危険物容器


危険物容器とは、引火性や急性毒性など危険性の度合い(危険等級I〜III)に応じた危険物を、安全に輸送・保管するために用いられる、法規制や国際規格(UN規格等)に適合した専門の容器のことです。

危険物容器は、漏洩や化学反応による事故を防ぐため、材質や構造、強度試験に厳しい基準が定められており、外部には品名や数量、危険等級、注意事項などの法定表示が義務付けられています。適切な容器の使用は安全を担保する一方で、調達・管理コストの高さや、特殊な洗浄・廃棄手順が必要になる点が課題です。物流業務においては、荷主から提供される「SDS(安全データシート)」を基に物質の特性を正しく把握し、適合する容器を厳格に管理・運用することがコンプライアンスと安全管理の基本となります。
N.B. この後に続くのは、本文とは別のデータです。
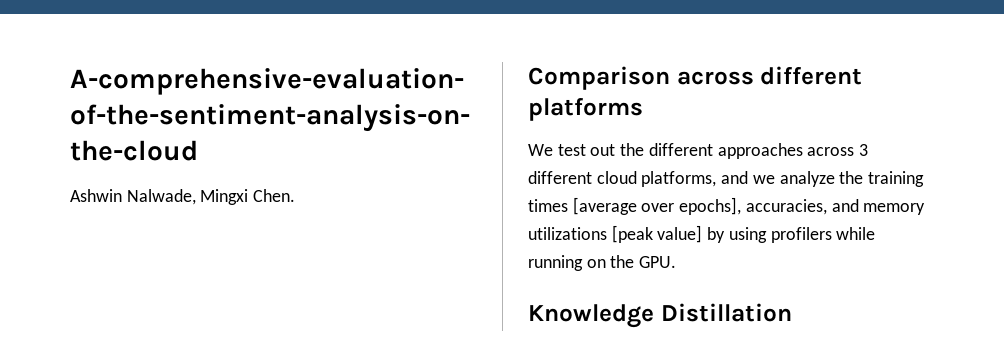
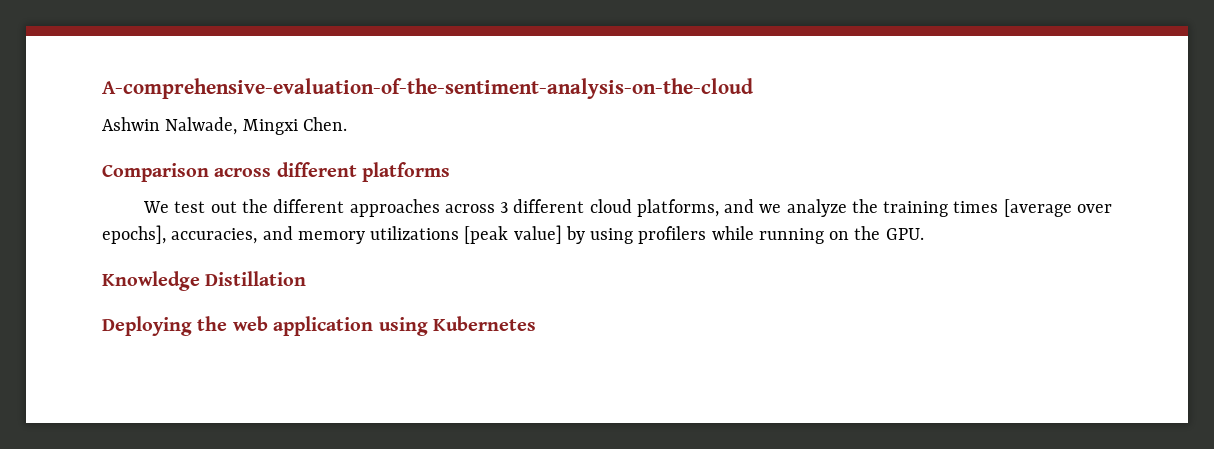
+ Deploying the web application using Kubernetes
物流におけるドライバー不足や働き方改革への対応としての荷役効率化と、グリーンロジスティクスの観点から、危険物容器の変革が進んでいます。RFID等の導入による容器個体管理のDX化で、自動倉庫での入出庫やトレーサビリティが高度化しています。また、環境負荷低減に向けて、リユース可能な複合中型容器(IBC容器)の採用や、リサイクル素材を活用した軽量・堅牢な容器の開発が拡大し、安全性と持続可能性の両立が求められています。